=== About this task ===
Nothing but the lines holding the string "footer" should appear in the answer. Copy them from the entries.

::::::::::

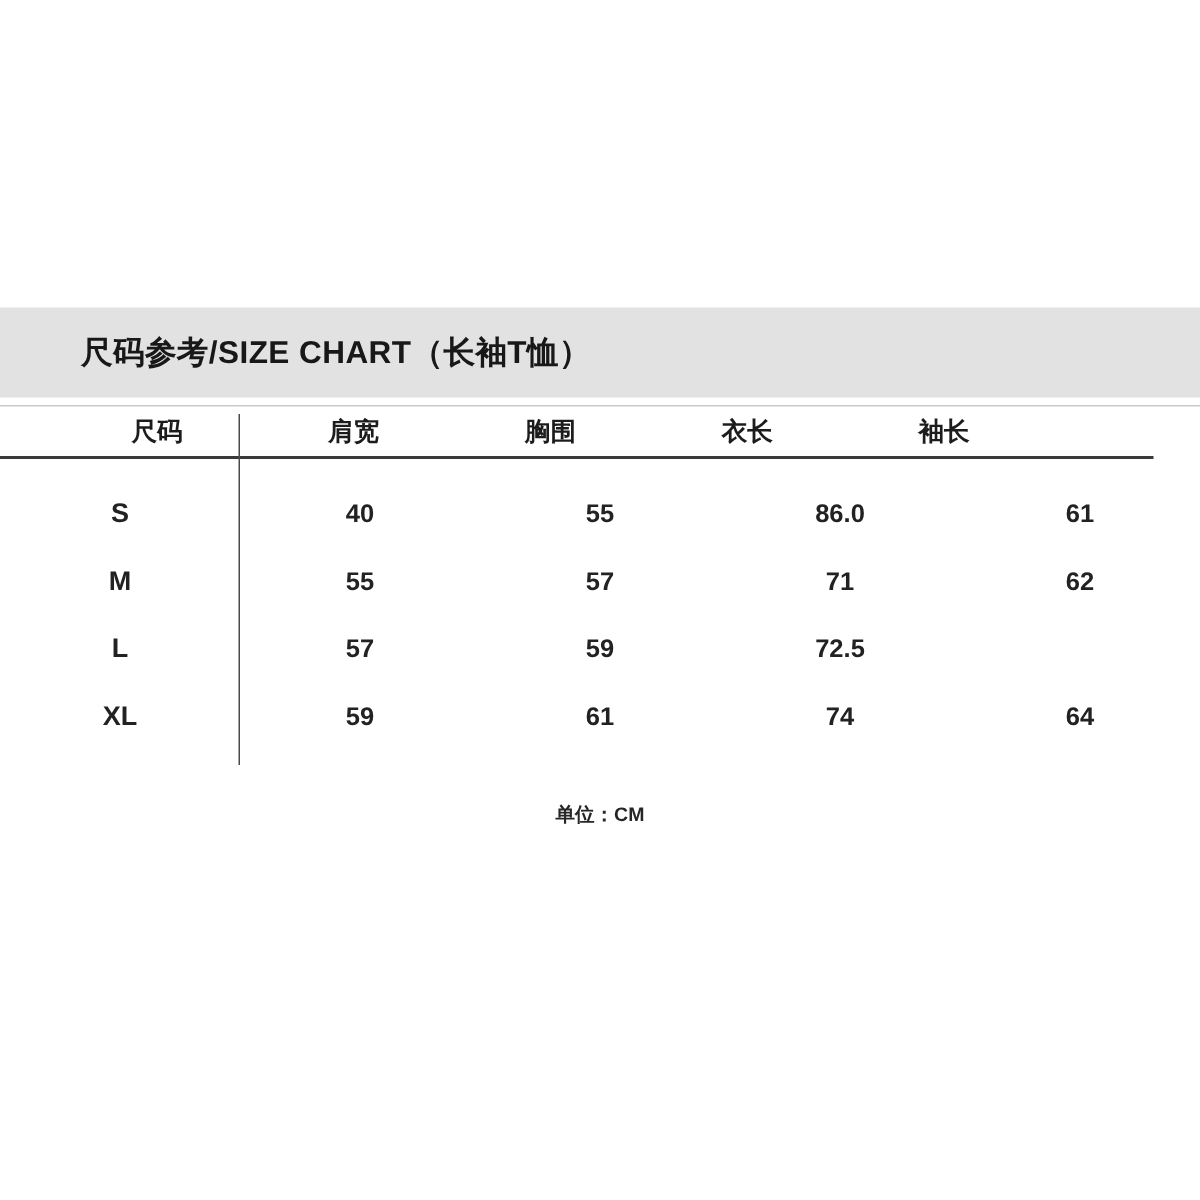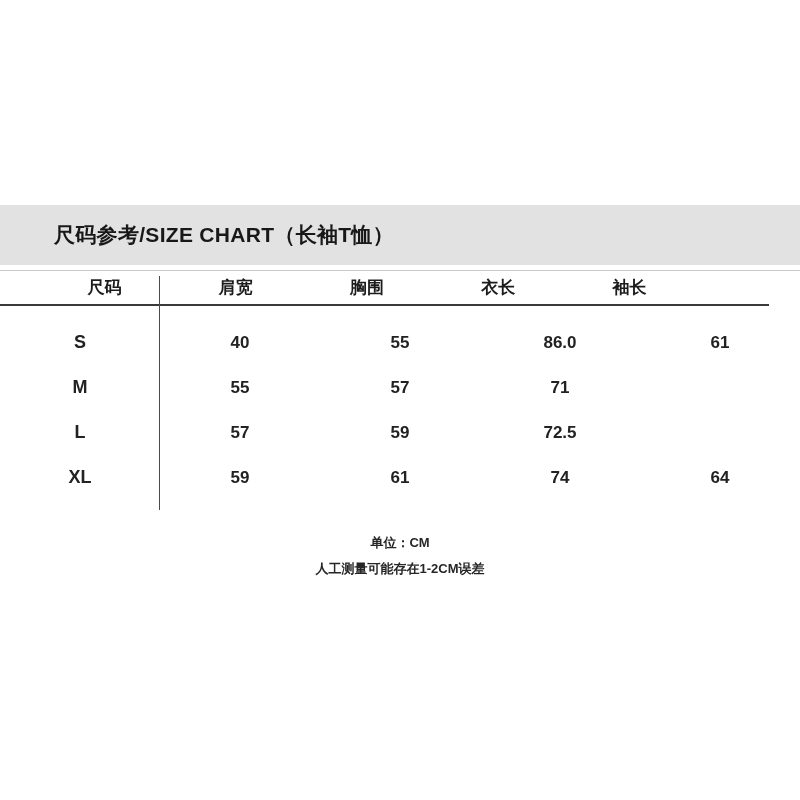--- a/index.html
+++ b/index.html
@@ -144,33 +144,33 @@
       <div class="t-cell">40</div>
       <div class="t-cell">55</div>
       <div class="t-cell">86.0</div>
       <div class="t-cell">61</div>
     </div>
     <div class="t-row">
       <div class="t-cell size-cell">M</div>
       <div class="t-cell">55</div>
       <div class="t-cell">57</div>
       <div class="t-cell">71</div>
+      <div class="t-cell">62</div>
     </div>
     <div class="t-row">
       <div class="t-cell size-cell">L</div>
       <div class="t-cell">57</div>
       <div class="t-cell">59</div>
       <div class="t-cell">72.5</div>
     </div>
     <div class="t-row">
       <div class="t-cell size-cell">XL</div>
       <div class="t-cell">59</div>
       <div class="t-cell">61</div>
       <div class="t-cell">74</div>
       <div class="t-cell">64</div>
     </div>
   </div>
 </div>
 
 <div class="footer-notes">
   <div class="footer-line">单位：CM</div>
-  <div class="footer-line">人工测量可能存在1-2CM误差</div>
 </div>
 
 </body></html>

::::::::::

=== Response to this task ===
 <div class="footer-notes">
   <div class="footer-line">单位：CM</div>
-  <div class="footer-line">人工测量可能存在1-2CM误差</div>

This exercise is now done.